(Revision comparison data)
● ● ●

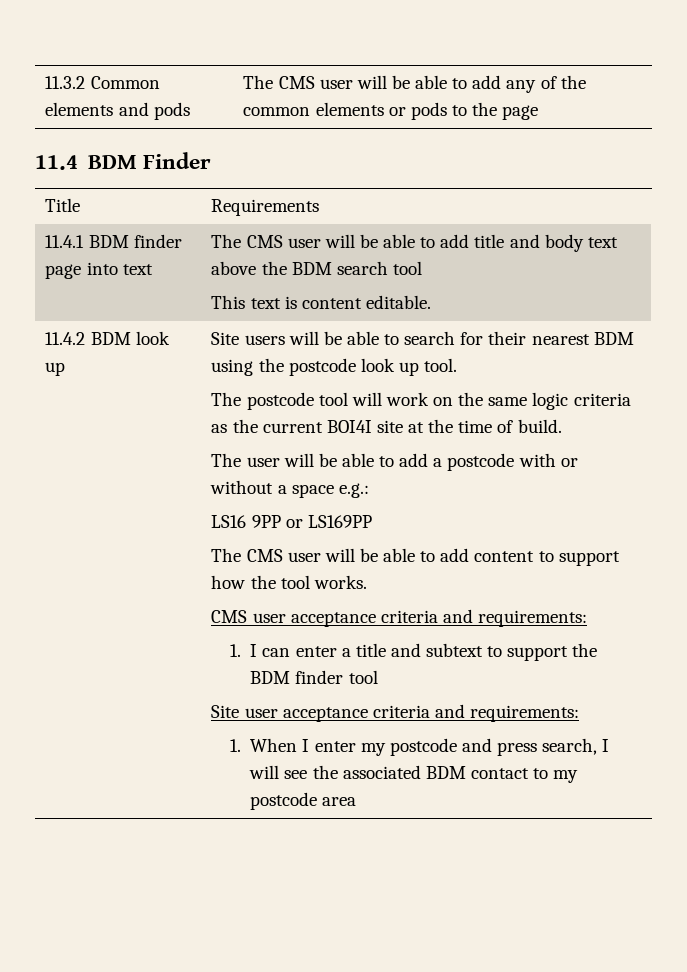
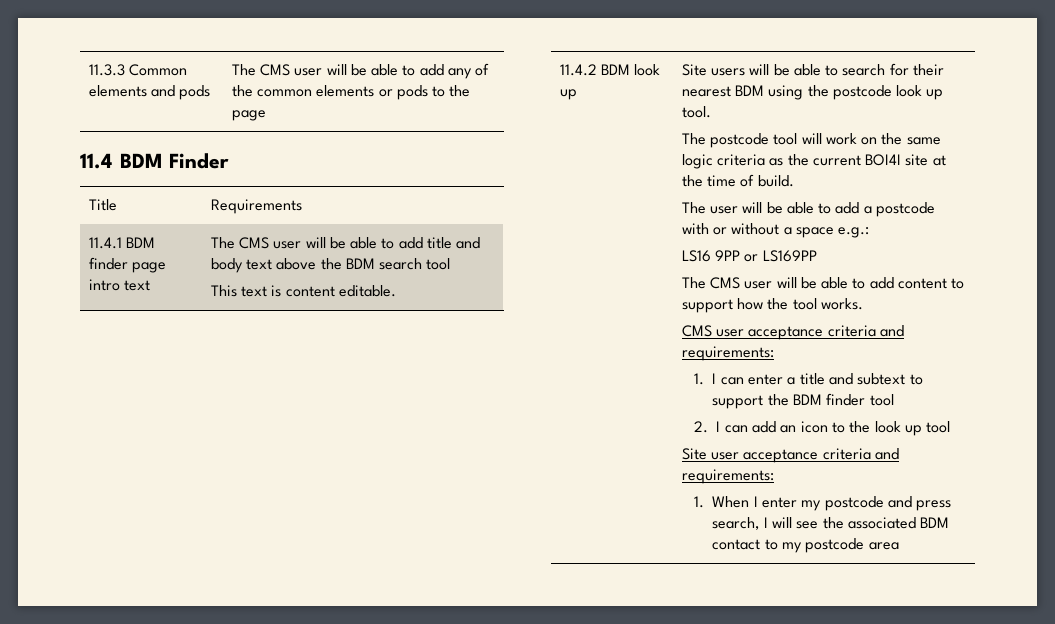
- 11.3.2 Common elements and pods | The CMS user will be able to add any of the common elements or pods to the page
+ 11.3.3 Common elements and pods | The CMS user will be able to add any of the common elements or pods to the page
- 11.4.1 BDM finder page into text | The CMS user will be able to add title and body text above the BDM search tool
+ 11.4.1 BDM finder page intro text | The CMS user will be able to add title and body text above the BDM search tool
+ 2. I can add an icon to the look up tool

● ● ●

# Activity:
Your copy should match the records above exactly, except that it contains no pictures.

# Task output:
- 11.3.2 Common elements and pods | The CMS user will be able to add any of the common elements or pods to the page
+ 11.3.3 Common elements and pods | The CMS user will be able to add any of the common elements or pods to the page
- 11.4.1 BDM finder page into text | The CMS user will be able to add title and body text above the BDM search tool
+ 11.4.1 BDM finder page intro text | The CMS user will be able to add title and body text above the BDM search tool
+ 2. I can add an icon to the look up tool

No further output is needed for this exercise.